Supplied records Start Marker

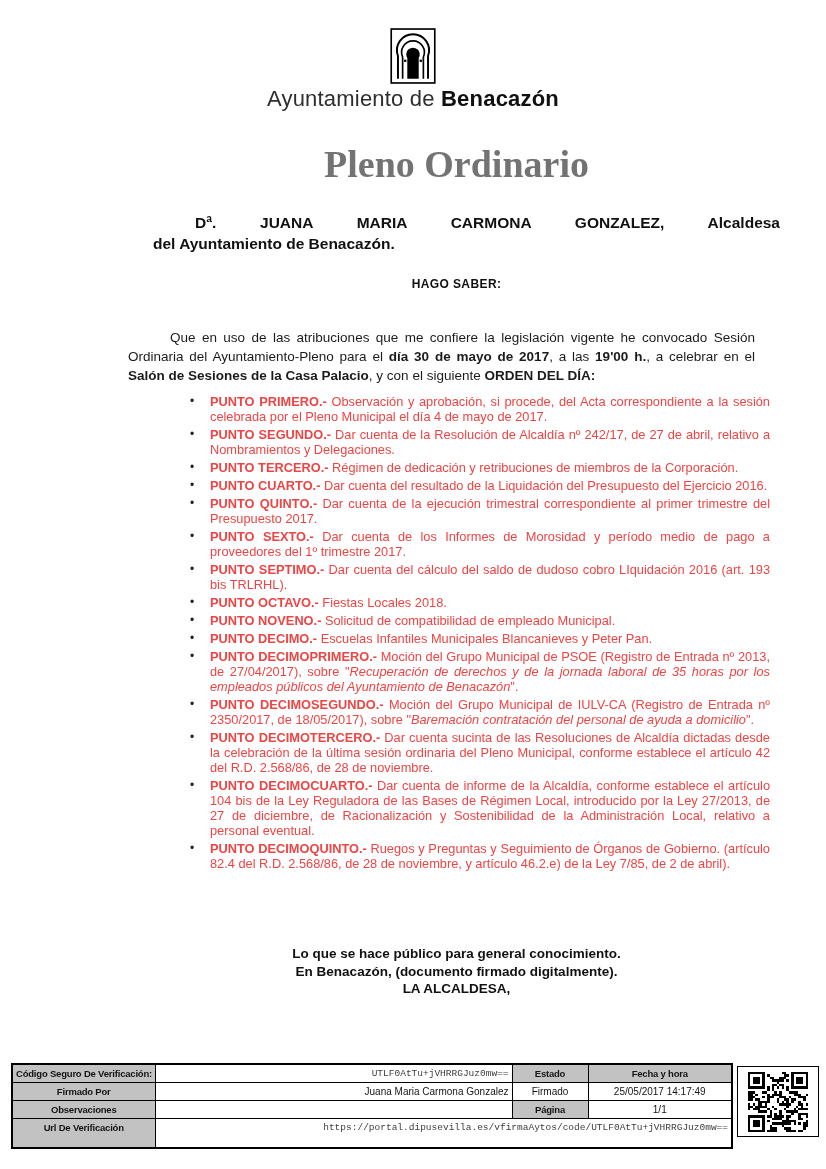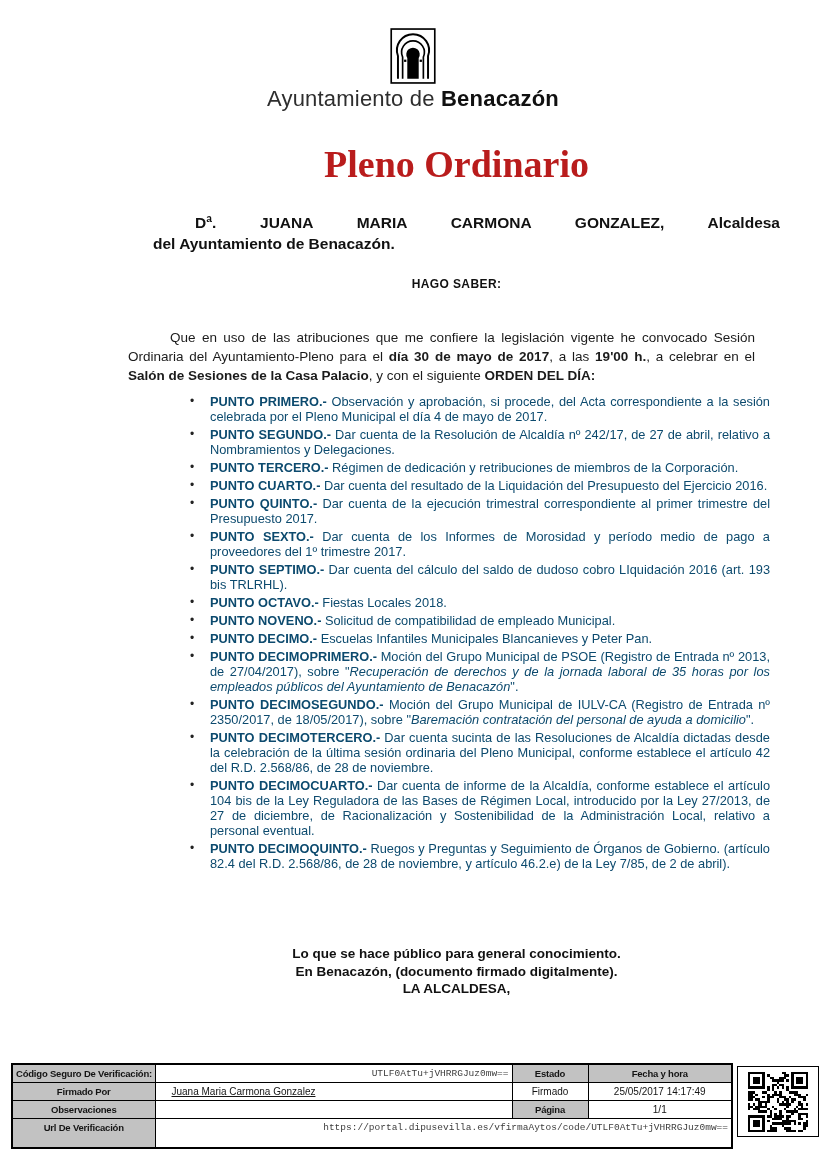--- a/index.html
+++ b/index.html
@@ -14,7 +14,7 @@
 
   
   .doc-title{position:absolute;top:142px;left:143px;width:627px;text-align:center;
-             font-family:"Liberation Serif",serif;font-weight:bold;font-size:38px;color:#b91c1c;}
+             font-family:"Liberation Serif",serif;font-weight:bold;font-size:38px;color:#737373;}
 
   
   .salutation{position:absolute;top:212px;left:153px;width:627px;

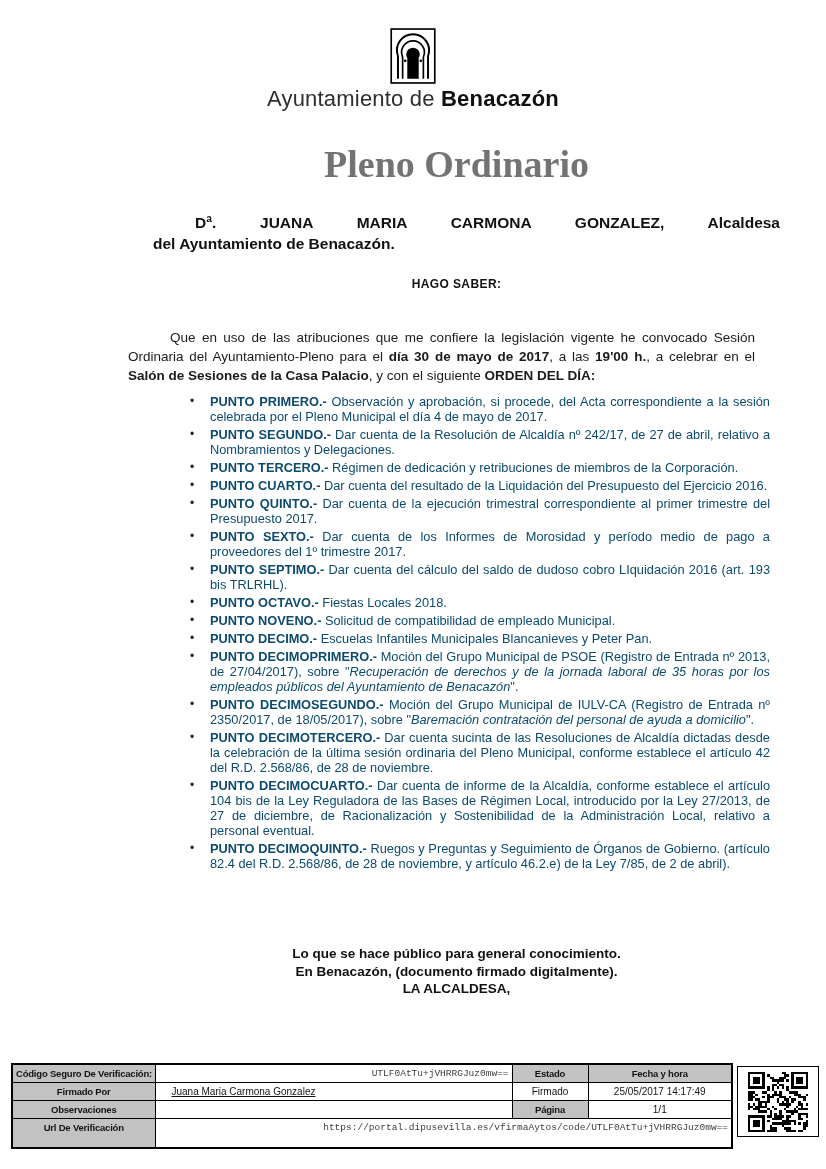--- a/index.html
+++ b/index.html
@@ -32,7 +32,7 @@
   .agenda-wrap{position:absolute;top:394px;left:143px;width:627px;}
   ul.agenda{list-style:none;margin:0;padding:0;}
   ul.agenda li{position:relative;padding-left:67px;text-align:justify;
-               font-size:12.8px;line-height:15px;margin-bottom:3px;color:#0c4a6e;}
+               font-size:12.8px;line-height:15px;margin-bottom:3px;color:#ef4444;}
   ul.agenda li::before{content:"\2022";position:absolute;left:47px;top:0;font-size:12px;color:#222;}
 
   .run-b{font-weight:bold;}

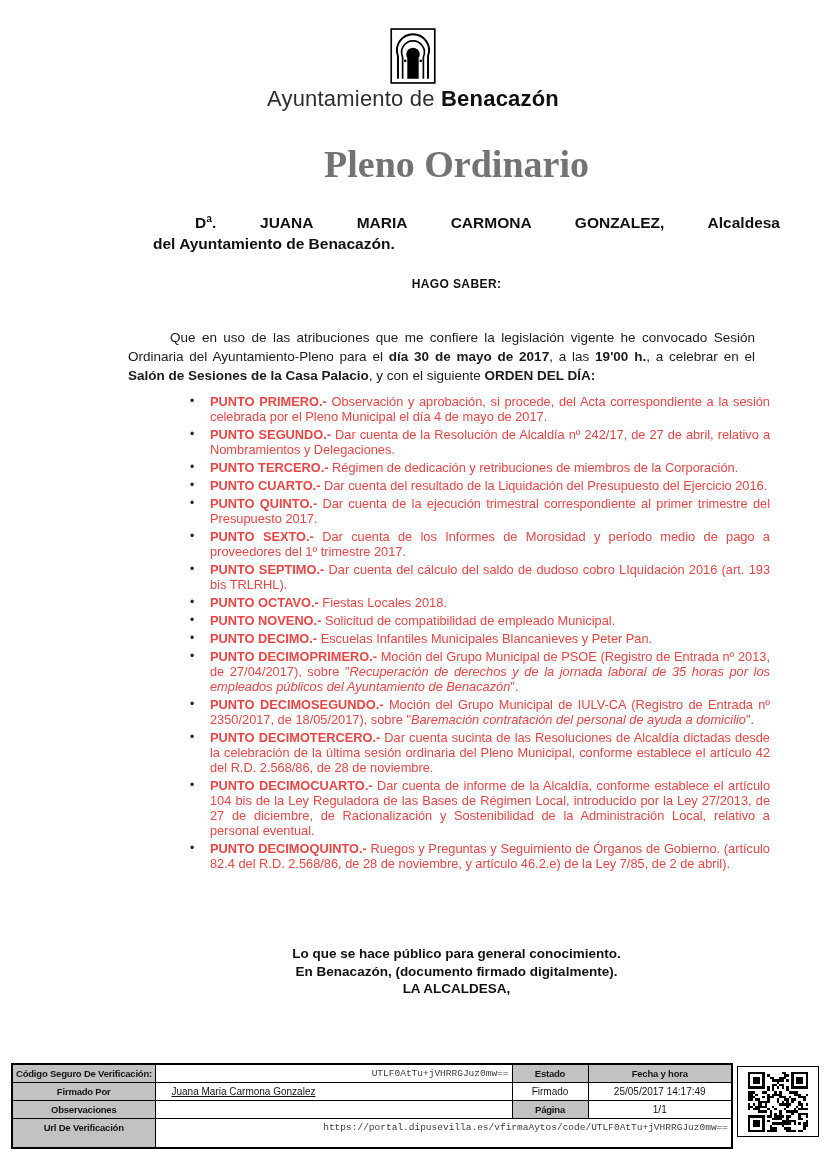--- a/index.html
+++ b/index.html
@@ -50,7 +50,7 @@
                    text-align:center;vertical-align:middle;overflow:hidden;white-space:nowrap;color:#141414;}
   .footer-table td.lbl{background:#c2c2c2;font-weight:bold;font-size:9.5px;letter-spacing:-0.2px;}
   .footer-table td.mono{font-family:"Liberation Mono",monospace;font-size:9.5px;color:#3d3d3d;text-align:right;}
-  .footer-table td.left{text-align:left;padding-left:16px;text-decoration:underline;}
+  .footer-table td.left{text-align:right;padding-left:16px;}
   .footer-table tr.tall td{height:24px;vertical-align:top;padding-top:3px;}
 
   .qr-box{position:absolute;left:737px;top:1066px;width:80px;height:69px;border:1.5px solid #000;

Supplied records End Marker

* [Task to complete] Which lines of the records above hold the word "margin"? Copy each of them.

* [Output of the exercise]
   ul.agenda{list-style:none;margin:0;padding:0;}
-               font-size:12.8px;line-height:15px;margin-bottom:3px;color:#0c4a6e;}
+               font-size:12.8px;line-height:15px;margin-bottom:3px;color:#ef4444;}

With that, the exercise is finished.